▶ What this task involves
Using the data that follows, output only the lines from the line with "font-size: 12px ->" up to and including the line with "color: #fdba74 ->", exactly, leaving pictures aside.

▶ Record excerpts
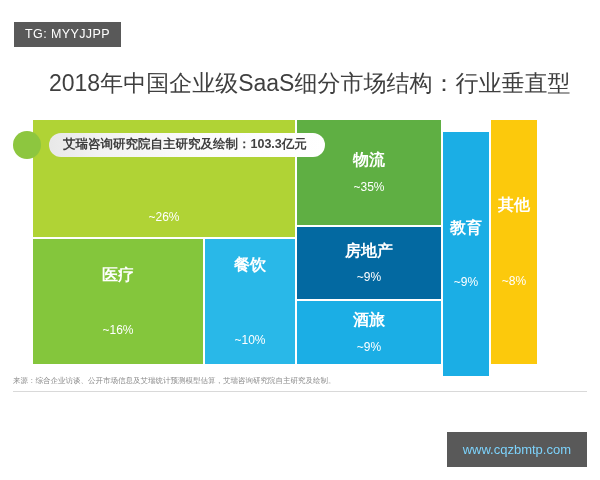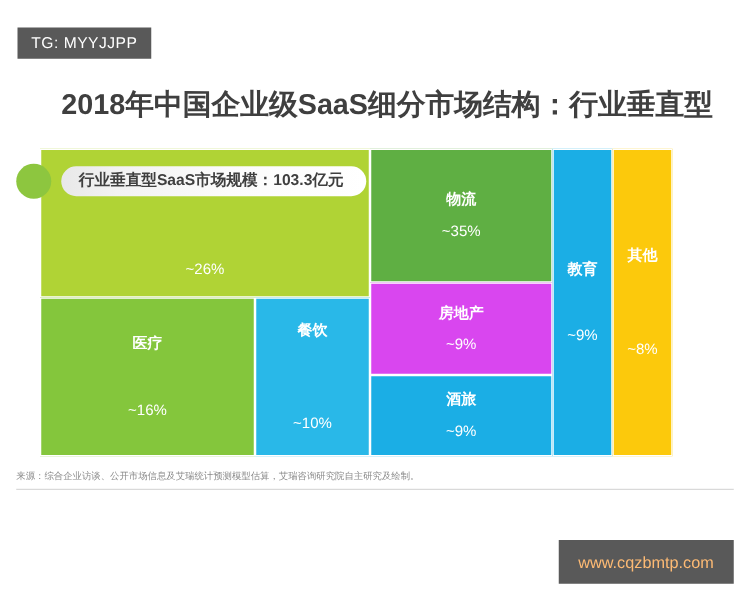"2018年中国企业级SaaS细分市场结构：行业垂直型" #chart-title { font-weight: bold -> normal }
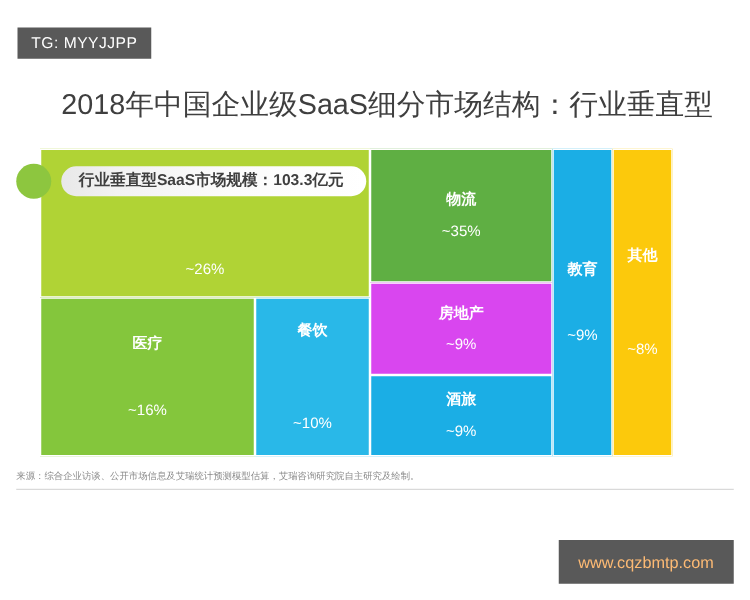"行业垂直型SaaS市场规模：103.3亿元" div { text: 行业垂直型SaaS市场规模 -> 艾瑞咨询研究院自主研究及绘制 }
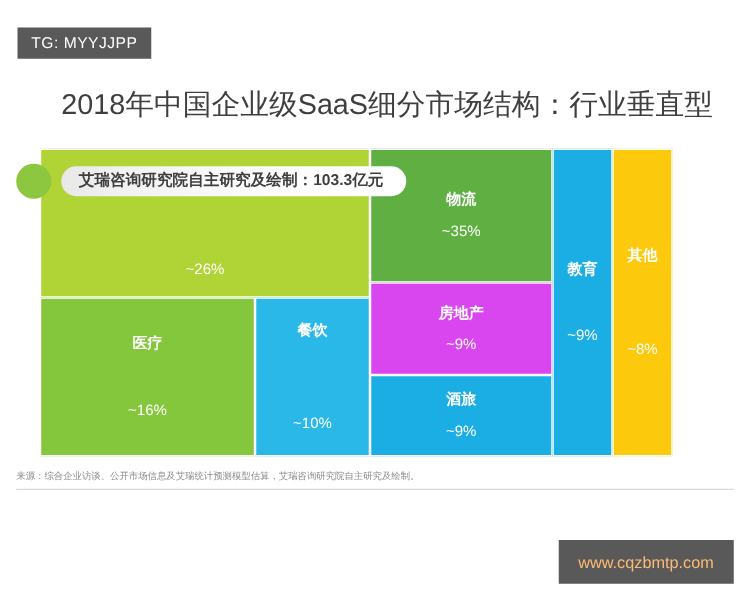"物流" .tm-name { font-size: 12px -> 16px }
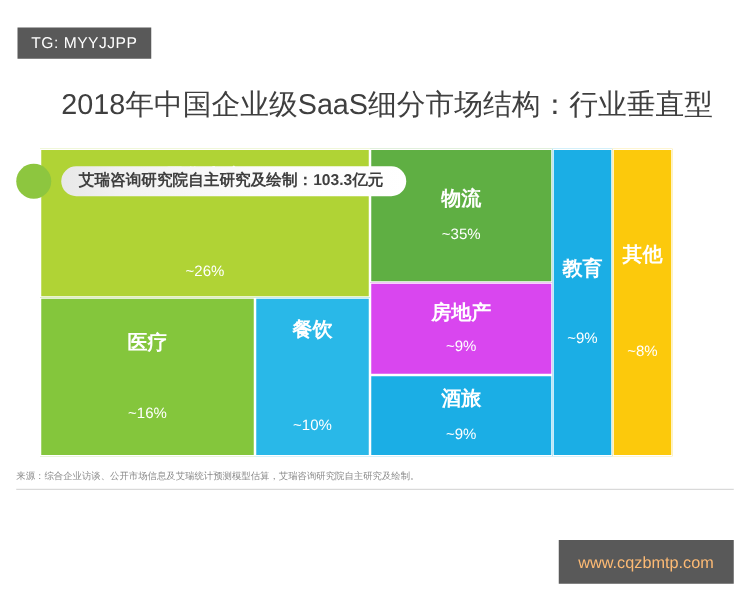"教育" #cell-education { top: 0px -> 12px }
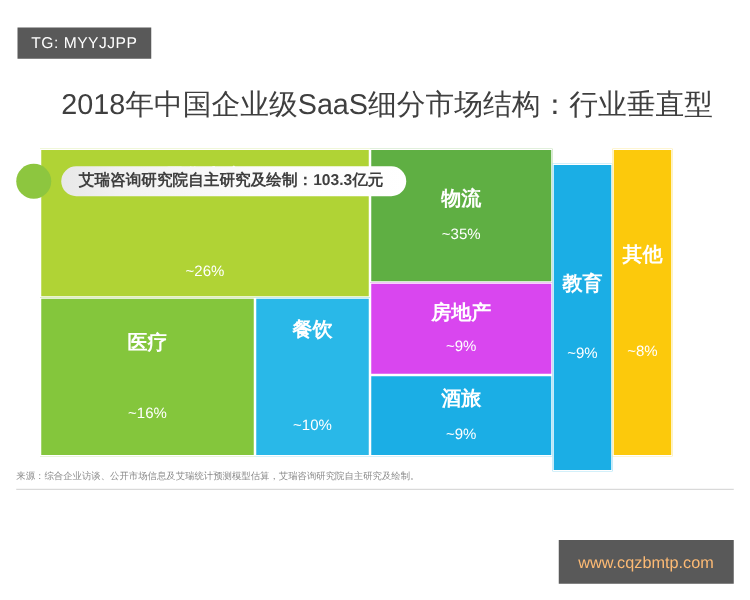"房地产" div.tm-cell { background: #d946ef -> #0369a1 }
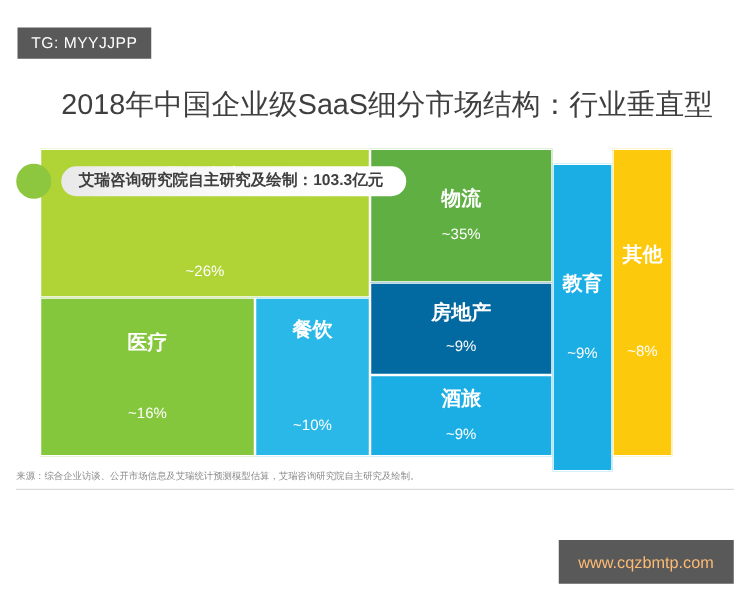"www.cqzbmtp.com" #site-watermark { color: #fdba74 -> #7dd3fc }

* * *

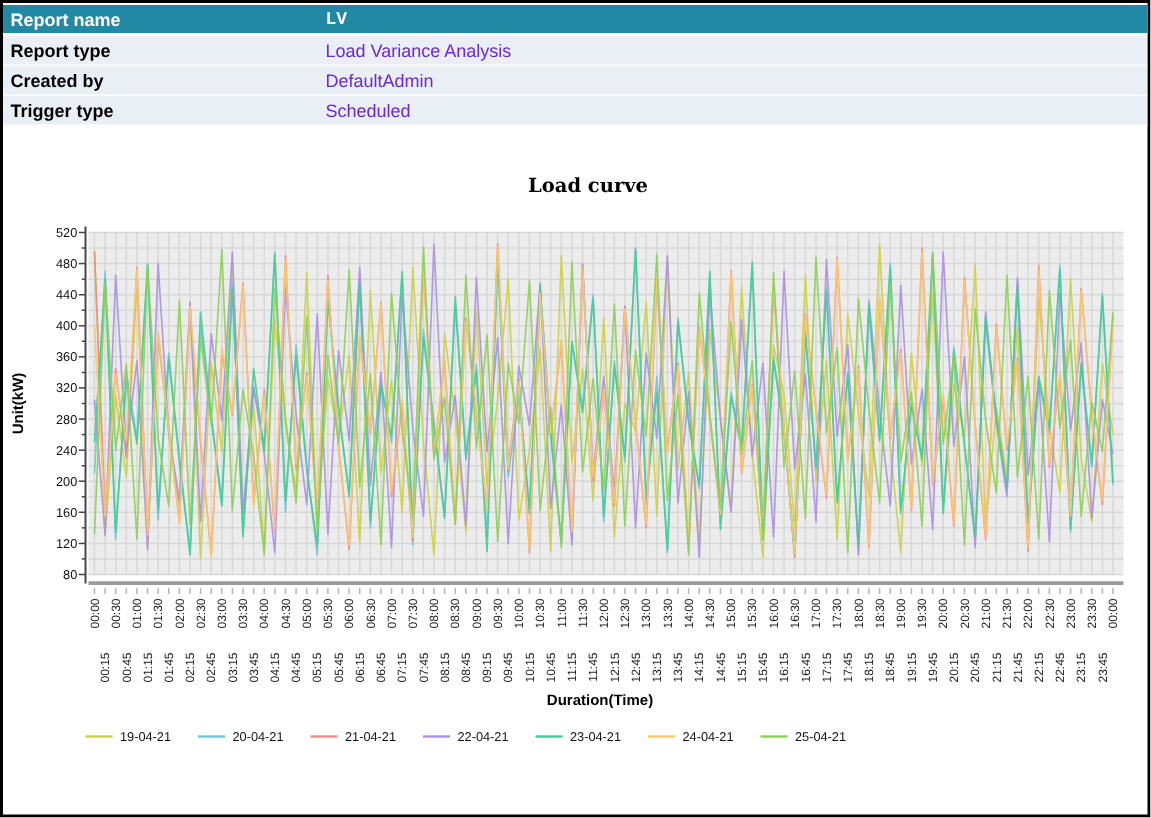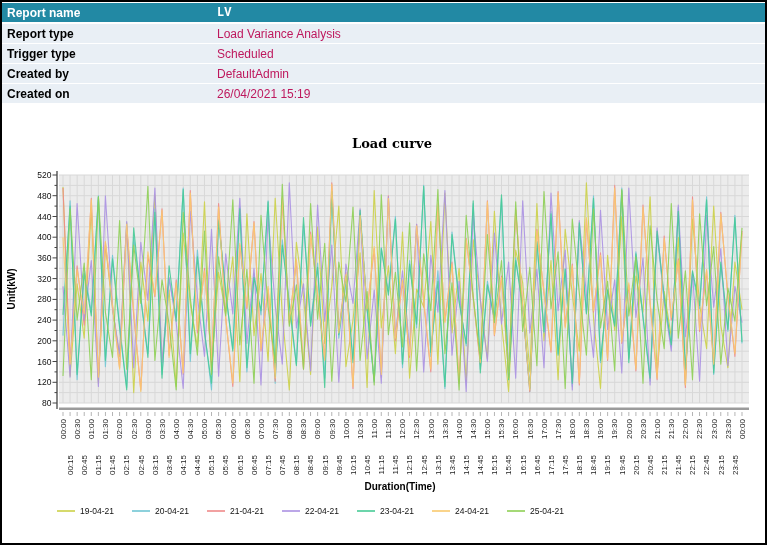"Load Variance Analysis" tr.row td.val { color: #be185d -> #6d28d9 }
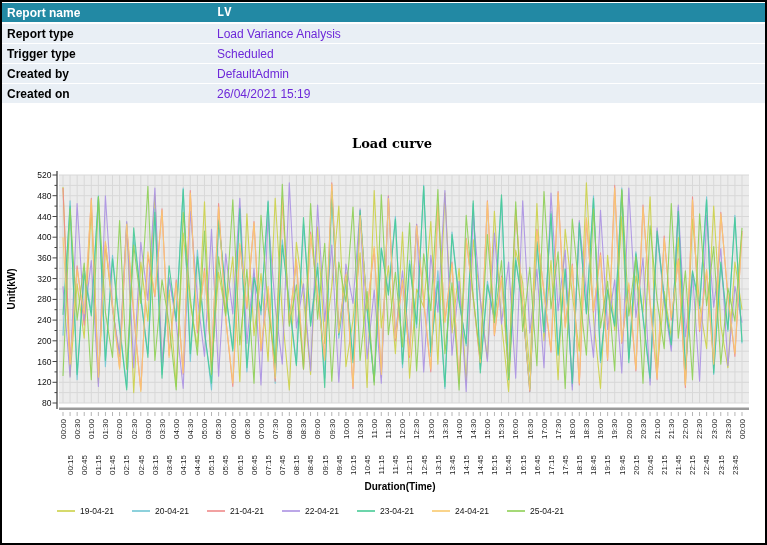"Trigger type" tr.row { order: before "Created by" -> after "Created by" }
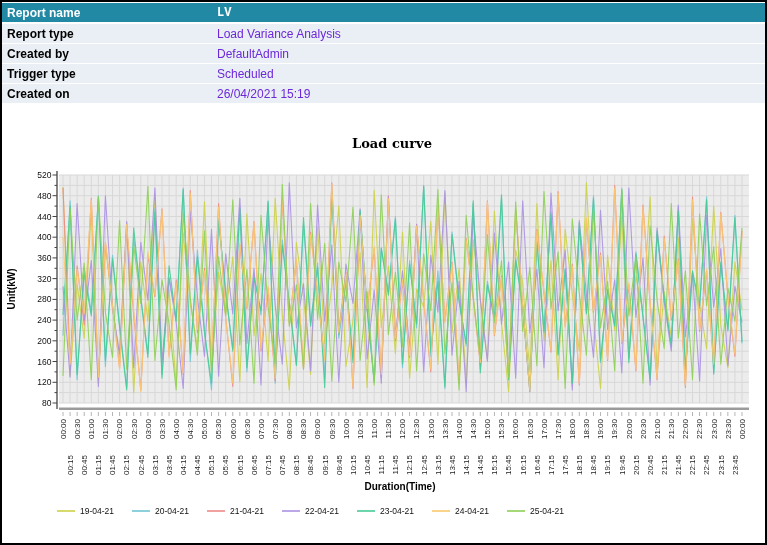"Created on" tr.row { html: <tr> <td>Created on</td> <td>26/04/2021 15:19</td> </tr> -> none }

▶ Exercise answer
"物流" .tm-name { font-size: 12px -> 16px }
"教育" #cell-education { top: 0px -> 12px }
"房地产" div.tm-cell { background: #d946ef -> #0369a1 }
"www.cqzbmtp.com" #site-watermark { color: #fdba74 -> #7dd3fc }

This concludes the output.